Dab2: How to attenuate brain injury due to Alzheimer's disease?

Transforming growth factor-beta (TGF-β) type II receptor (TβRII) levels are extremely low in the brain tissue of patients with Alzheimer's disease. This receptor inhibits TGF-β1/SMAD signaling and thereby aggravates amyolid-beta deposition and neuronal injury. Dab2, a specifc adapter protein, protects TβRII from degradation and ensures the effective conduction of TGF-β1/SMAD signaling. Prof. Jun Liu and team from Norman Bethune First Hospital of Jilin University in China used an adenoviral vector to overexpress Dab2 in the APP/PS1 transgenic mouse model of Alzheimer's disease, and investigated the regulatory effect of Dab2 protein on transforming growth factor-β1/SMAD signaling and brain injury in Alzheimer's disease. They found that after Dab2 expression, hippocampal TβRII and p-SMAD2/3 levels were significantly increased, while amyloid-beta deposition, microglia activation, tumor necrosis factor-β and interleulin-6 levels and neuronal loss were signifcantly attenuated in APP/PS1 mouse brain tissue.

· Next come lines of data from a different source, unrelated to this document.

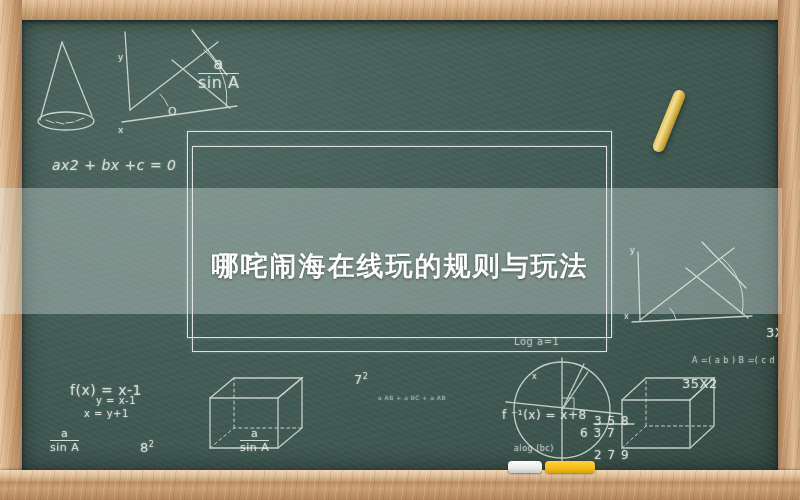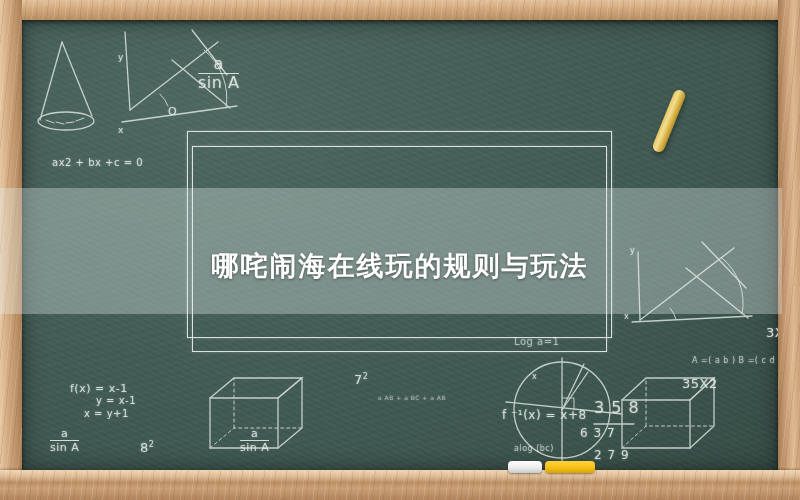--- a/index.html
+++ b/index.html
@@ -196,26 +196,26 @@
 
         <path d="M572 404 L612 404"></path>
       </svg>
 
       <div class="chalk-text" style="left:176px;top:36px;font-size:16px;">
         <span class="frac">
           <span class="num">a</span>
           <span class="den">sin A</span>
         </span>
       </div>
-      <div class="chalk-text" style="left:30px;top:137px;font-size:10px;">ax2 + bx +c = 0</div>
+      <div class="chalk-text" style="left:30px;top:137px;font-size:14px;font-style:italic;">ax2 + bx +c = 0</div>
       <div class="chalk-text" style="left:96px;top:32px;font-size:9px;">y</div>
       <div class="chalk-text" style="left:96px;top:105px;font-size:9px;">x</div>
       <div class="chalk-text" style="left:146px;top:85px;font-size:11px;">O</div>
 
-      <div class="chalk-text" style="left:48px;top:362px;font-size:11px;">f(x) = x-1</div>
+      <div class="chalk-text" style="left:48px;top:362px;font-size:14px;">f(x) = x-1</div>
       <div class="chalk-text" style="left:62px;top:375px;font-size:10px;margin-left:12px;">y = x-1</div>
       <div class="chalk-text" style="left:62px;top:388px;font-size:10px;">x = y+1</div>
 
       <div class="chalk-text" style="left:332px;top:352px;font-size:13px;">
         <span>7</span><sup style="font-size:8px;">2</sup>
       </div>
       <div class="chalk-text" style="left:118px;top:420px;font-size:13px;">
         <span>8</span><sup style="font-size:8px;">2</sup>
       </div>
 
@@ -226,21 +226,21 @@
         </span>
       </div>
       <div class="chalk-text" style="left:218px;top:408px;font-size:11px;">
         <span class="frac">
           <span class="num">a</span>
           <span class="den">sin A</span>
         </span>
       </div>
 
       <div class="chalk-text" style="left:480px;top:388px;font-size:12px;">f ⁻¹(x) = x+8</div>
-      <div class="chalk-text" style="left:572px;top:378px;font-size:16px;letter-spacing:1px;">3 5 8</div>
+      <div class="chalk-text" style="left:572px;top:394px;font-size:12px;letter-spacing:1px;">3 5 8</div>
       <div class="chalk-text" style="left:572px;top:391px;font-size:12px;letter-spacing:1px;margin-top:37px;">2 7 9</div>
       <div class="chalk-text" style="left:558px;top:406px;font-size:12px;letter-spacing:1px;">6 3 7</div>
 
       <div class="chalk-text" style="left:492px;top:424px;font-size:8px;opacity:.7;">alog (bc)</div>
       <div class="chalk-text" style="left:492px;top:316px;font-size:10px;opacity:.65;">Log a=1</div>
       <div class="chalk-text" style="left:356px;top:374px;font-size:6px;opacity:.6;">a AB + a BC + a AB</div>
 
       <div class="chalk-text" style="left:660px;top:308px;font-size:13px;margin-top:48px;">35X2</div>
       <div class="chalk-text" style="left:744px;top:305px;font-size:13px;">3X2</div>
       <div class="chalk-text" style="left:670px;top:336px;font-size:8px;opacity:.7;">A =( a b ) B =( c d ) I =( 1 0 )</div>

These findings, published in the Neural Regeneration Research (Vol. 9, No. 1, 2014), suggest that Dab2 can exhibit neuroprotective effects in Alzheimer's disease by regulating TGF-β1/SMAD signaling.

By fuorescence microscopy, Iba1-positive microglia (arrows, green) with irregular morphology and many neurites were observed in the hippocampi of Alzheimer's disease mice after Dab2 overexpression. Scale bars: 10 μm.